Гурьев напрягся. Кажется, начинался один из тех разговоров, от которых у него всегда зубы тоской начинало ломить.

– Много?

– Ну, – Денис выдержал паузу. – Есть, в общем.

– Кто? – вопрос был задан тоном, который Шульгин до этого у Гурьева не слышал. – Я слушаю.

– Да Маслаков, – Шульгин аккуратно плюнул на папиросу и сунул окурок в пустую пачку. – Ты его не видал ещё? Парторг наш.

– Ну, на самом деле уже удостоился чести.

– Вот. Его и боятся.

– Такой страшный?

– Мудак он грёбаный, понятно!?

– Понятно. А остальные?

– Ну, что – остальные. Разве против Маслакова можно буром переть?

– Коротко и ясно, – кивнул Гурьев, заканчивая приготовления к трапезе. – Подробности потом. Ты где живёшь, боцман?

– Живу. На Морской.

– От Чердынцевых далеко?

– Шесть дворов, – осклабился Шульгин.

– Ты не лыбься, боцман, – усмехнулся Гурьев. – Я всё про себя и про неё знаю, только слюни распускать не нужно, потому что компота не будет. Давай-ка вздрогнем, – он разлил коньяк.

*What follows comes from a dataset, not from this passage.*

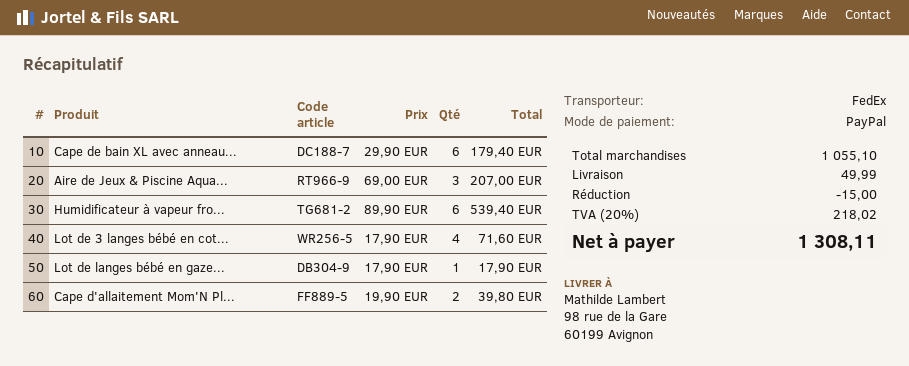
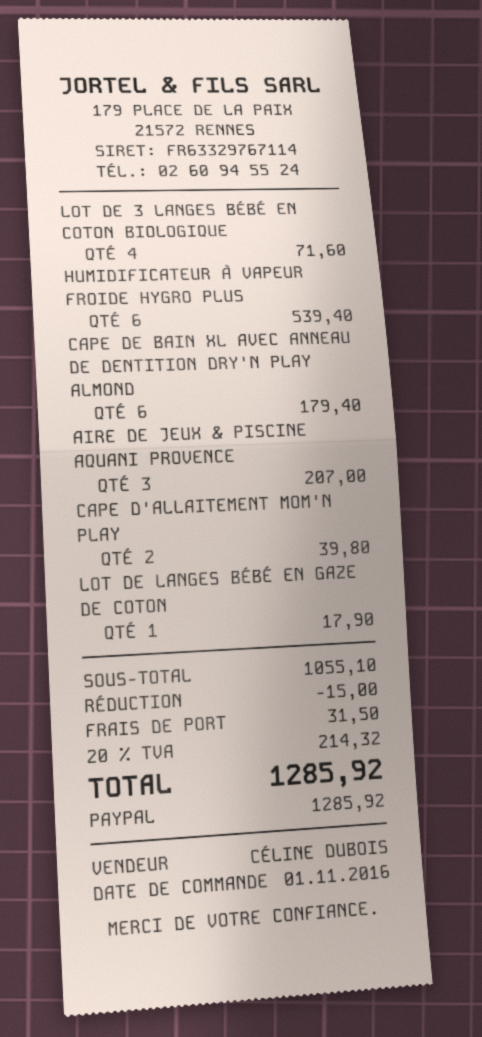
shipping: 49.99 -> 31.50
tax: 20% = 218.02 -> 20% = 214.32
total: 1308.11 -> 1285.92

– Вообще-то я по другим делам, – сознался Шульгин, с подозрением косясь на янтарную жидкость в рюмках. Нет у меня настоящих коньячных рюмок, тоскливо подумал Гурьев. Ни для тебя, ни для себя нет. Господи. Рэйчел. – Но с хорошим человеком – почему же не выпить?

– Ты почему не женат? – продолжая улыбаться, быстро спросил Гурьев.

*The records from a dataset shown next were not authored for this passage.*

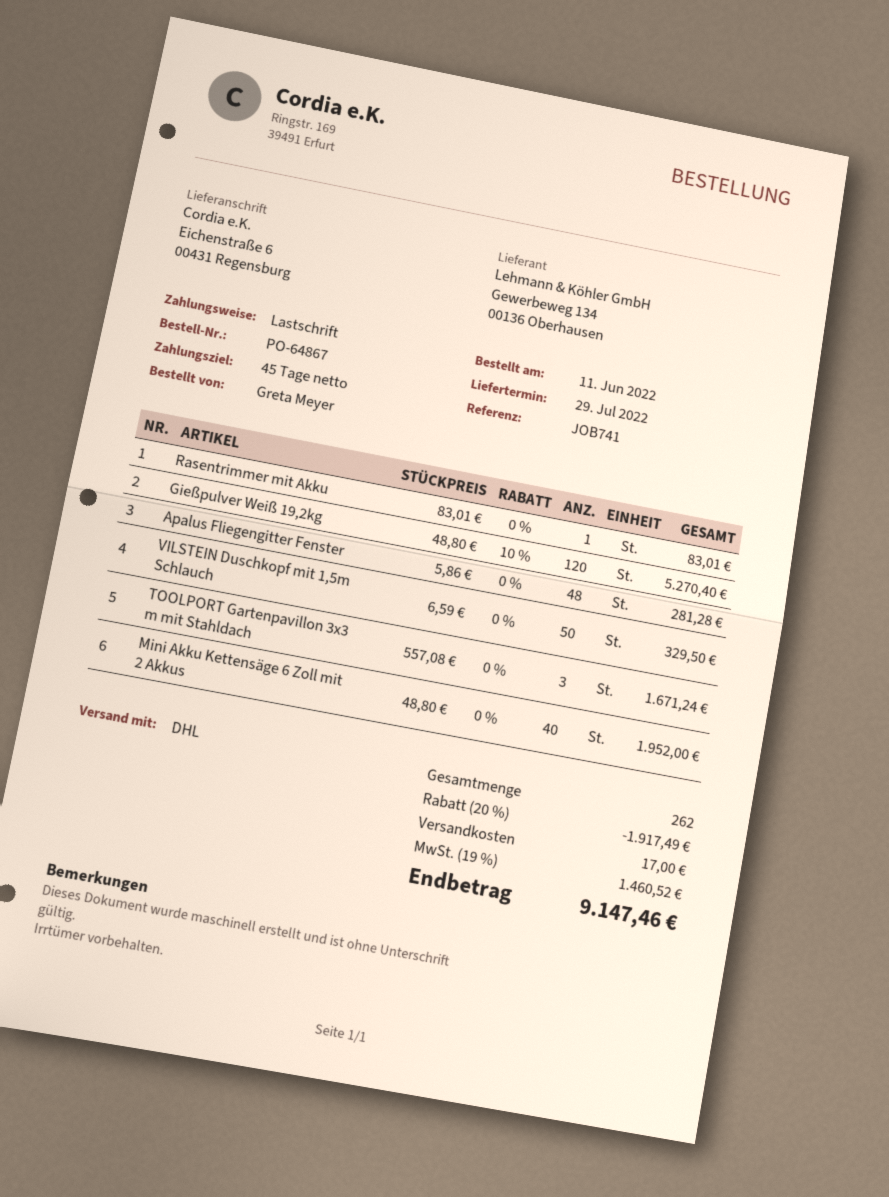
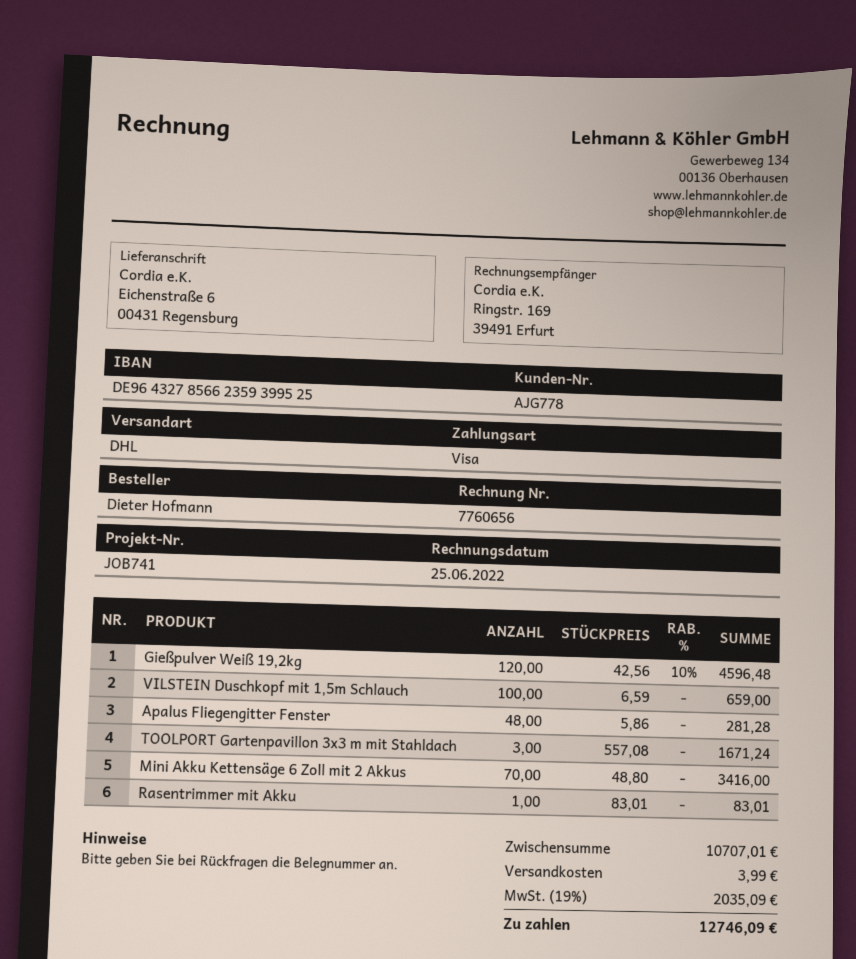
ordered by: Greta Meyer -> Dieter Hofmann
payment method: direct debit -> Visa
Gießpulver Weiß 19,2kg: 120 x 48.80 - 10% = 5270.40 -> 120 x 42.56 - 10% = 4596.48
VILSTEIN Duschkopf mit 1,5m Schlauch: 50 x 6.59 = 329.50 -> 100 x 6.59 = 659.00
Mini Akku Kettensäge 6 Zoll mit 2 Akkus: 40 x 48.80 = 1952.00 -> 70 x 48.80 = 3416.00
discount: 20% = 1917.49 -> none
shipping: 17.00 -> 3.99
tax: 19% = 1460.52 -> 19% = 2035.09
total: 9147.46 -> 12746.09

Шульгин помялся немного и вздохнул. И махнул рукой:

– А! Сначала было не до того. А потом стало не до этого.

– Ясно, – кивнул Гурьев и, улыбнувшись совсем уже безгранично, хлопнул Шульгина по плечу.

– Дорогая вещь, – опять покосился на коньяк Шульгин. – Ну, поехали.

Они чокнулись и выпили.

– Я не стеснён в средствах, не волнуйся, – Гурьев отправил в рот «гвардейский пыж» – два ломтика сыра, а между ними – кружок лимона без шкурки, и Шульгин, крякнув, ловко собезьянничал.

– А где машинка? – завертел головой Шульгин. – Ну, которая деньги печатает, – И, видя, что Гурьев не собирается отвечать, сменил тему: – А что это за закуска такая хитрая?

– Имени покойного императора Николая Второго, Денис.

– Ага, – немного удивился Шульгин. – Ну, между первой и второй… За что пьём?

– Со свиданьицем, – Гурьев тихонько звякнул своей рюмкой о рюмку Шульгина и медленно выпил.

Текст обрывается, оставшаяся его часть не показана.